Лежа в постели, не подавая голоса, я внимательно слушаю папин рассказ. Я думаю о своем дедушке - папином отце. Этот дедушка ведь совсем неученый, только грамотный, а вот понимал, что детей надо учить, что для этого ничего не жалко. Молодец дедушка! Когда они с бабушкой вернутся с дачи в город, я ему скажу, что он хороший и я его люблю.

- Ну, в общем, - рассказывает папа в столовой, я благополучно одолел меньше чем за два года курс четырех классов гимназий - и выдержал экзамен экстерном при Учебном округе. Это было почти чудо: никто там экзаменов не выдерживал, всех резали. Но я все-таки получил круглые пятерки: и за латынь, и за греческий, и по математике, и по всем предметам - и мне дали свидетельство от Учебного округа. С этим свидетельством отец поехал - будто бы по делу! - в город Мариамполь, и там меня приняли в пятый класс местной гимназии...

- Почему в Мариамполе? - удивляется Рогов. - Почему не здесь, в своем городе?

- Что вы, что вы! - Папа, смеясь, машет рукой. - Здесь мамаша не дала бы мне учиться. Нет, отец разработал хи-и-итрый стратегический план! Мы с ним тайком перетаскали на чердак все мои книги и вещи. Отец, потихоньку от матери, купил мне на толкучке подержанную гимназическую форму: брюки, блузу с поясом, шинель, фуражку с гербом. Все это мы связали в узел. Поздно вечером отец посадил меня в поезд, идущий в Мариамполь. В вагоне он обошел всех пассажиров, всякому поклонился и сказал: "Вот это - Яков, мой сын, он едет учиться. Будьте ласковы, присмотрите за мальчиком". А кондуктору отец дал гривенник: "Имейте в виду, мальчик у меня такой: если он начнет читать книжку, он до Парижа доедет! Так уж вы, пожалуйста, высадите его раньше: в Мариамполе!"

- Ну, и как ты доехал? - интересуется мама.

- Ох, лучше не спрашивай!
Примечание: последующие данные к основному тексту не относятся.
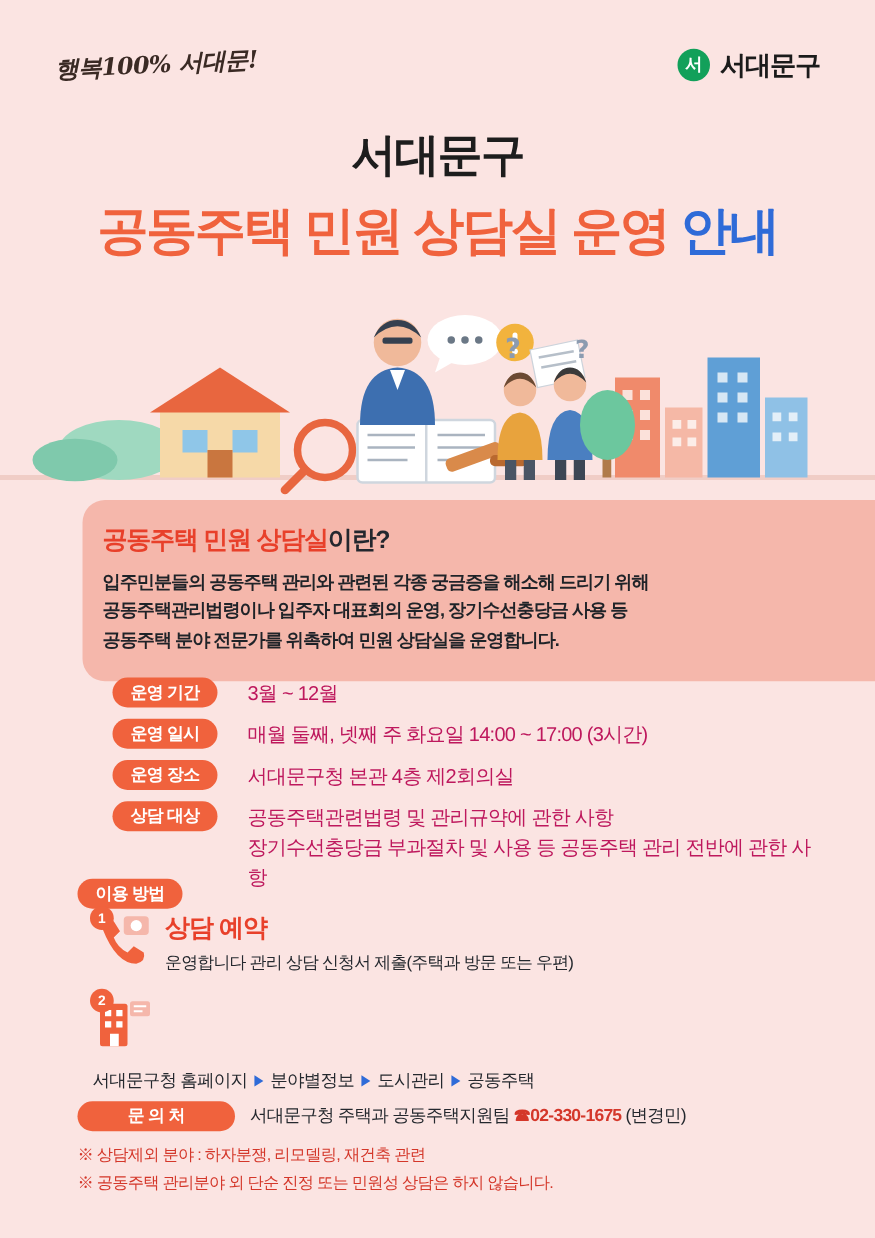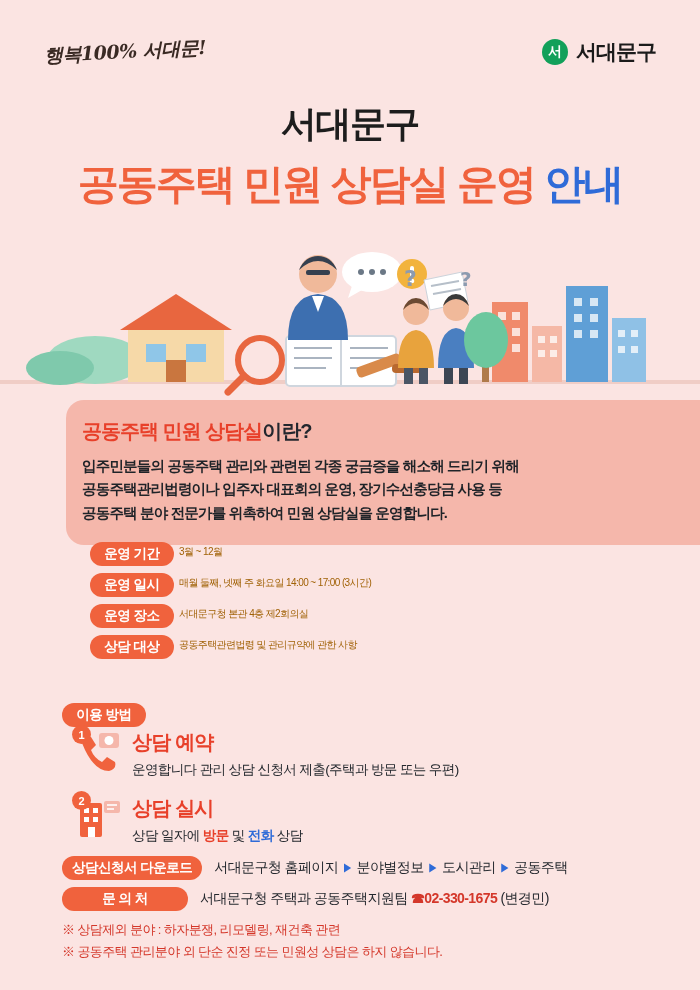"3월 ~ 12월" .val { color: #a16207 -> #be185d; font-size: 10px -> 16px; margin-left: 5px -> 24px }
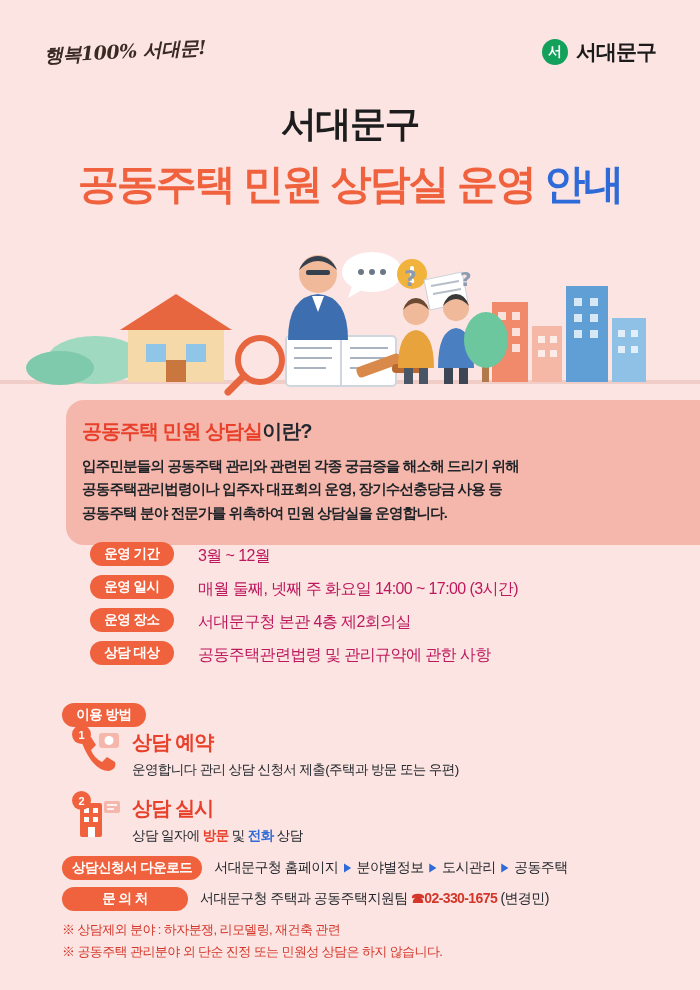"장기수선충당금 부과절차 및 사용 등" span.sub { html: none -> <span>장기수선충당금 부과절차 및 사용 등 공동주택 관리 전반에 관한 사항</span> }
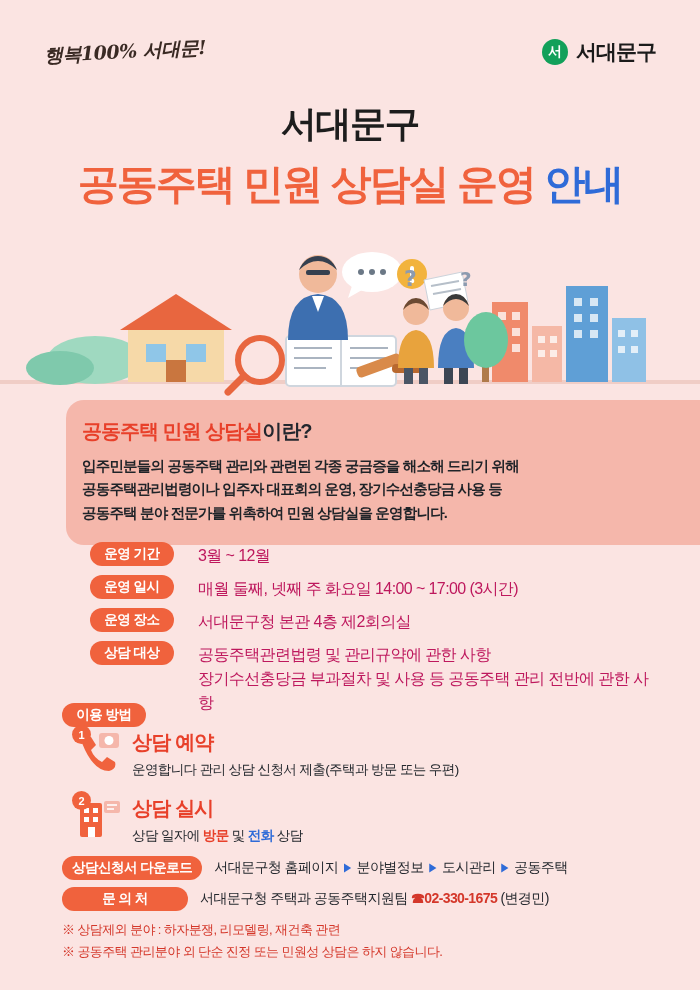"상담 실시" div.step-text { html: <div> <div>상담 실시</div> <div> <span>상담 일자에 </span><span>방문</span><span> 및 </span><span>전화</span><span> 상담</span> </div> </div> -> none }
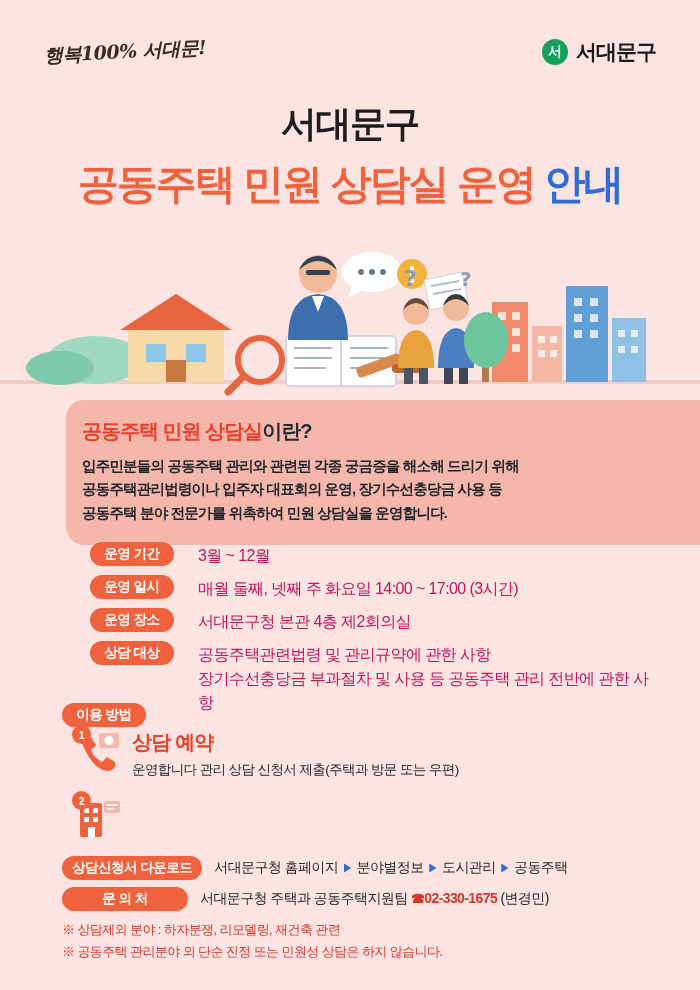"상담신청서 다운로드" div.tag { html: <div>상담신청서 다운로드</div> -> none }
Я ведь в первый раз в жизни ехал по железной дороге... Меня тошнило и мутило, как на океанском пароходе!

- А в Мариамполе как ты устроился?

- Роскошно! Я высадился со своим узелком и с семью рублями, которые мне дал отец. Нашел "ученическую квартиру", где за пять рублей в месяц давали угол и стол таким бессемейным гимназистам, как я. И зажил почти как принц!

- Почему только "почти"? - не выдержав, подаю я голос из своей комнаты.

- Смотри ты, она не спит!

- Ты скажи мне, почему только "почти как принц", папа, и я сию минуту усну!

- Да потому, что ведь принцы, насколько мне известно, не учатся в мариампольской гимназии, - по крайней мере, при мне там не было среди учеников ни одного принца. Ну, и конечно, принцы вряд ли живут на "ученических квартирах", не едят одну только картошку с селедкой... В общем, я думаю, что принцам ученье достается лучше, чем нашему брату.

- А учился ты хорошо, папа?

- Да как же иначе? - удивляется папа.- Я поступил прямо в пятый класс, проучился четыре года и кончил гимназию с медалью. Без медали меня не приняли бы в университет.

- Молодец! - хвалю я.

- Не я молодец, а мой отец: он моей головой пробил дверь к ученью всем моим шести младшим братьям.

- А как же бабушка?

- Бабушка поплакала, погоревала - и смирилась. Теперь она даже рада, гордится тем, что четверо из нас уже кончили университет и "вышли в люди". Остальные трое еще учатся... - Но тут, вдруг спохватившись, папа сердито кричит мне: - Да будешь ты наконец спать или нет? - и притворяет дверь из столовой.

Я благоразумно умолкаю.

"Все равно мне так рано не уснуть!" - продолжаю я думать. Кровать моя стоит у окна, и я вижу спокойное, глубокое ночное небо. Луна висит в небе, как золотая дыня. Я вижу на ней глаза, нос, рот... Конечно, я знаю, что это горы на далекой луне, но до чего это похоже на человеческое лицо! Бывают вечера, когда луна смотрит на землю весело, добродушно - вот-вот улыбнется и подмигнет! И иногда у луны лицо недовольное и обиженно поджаты губы.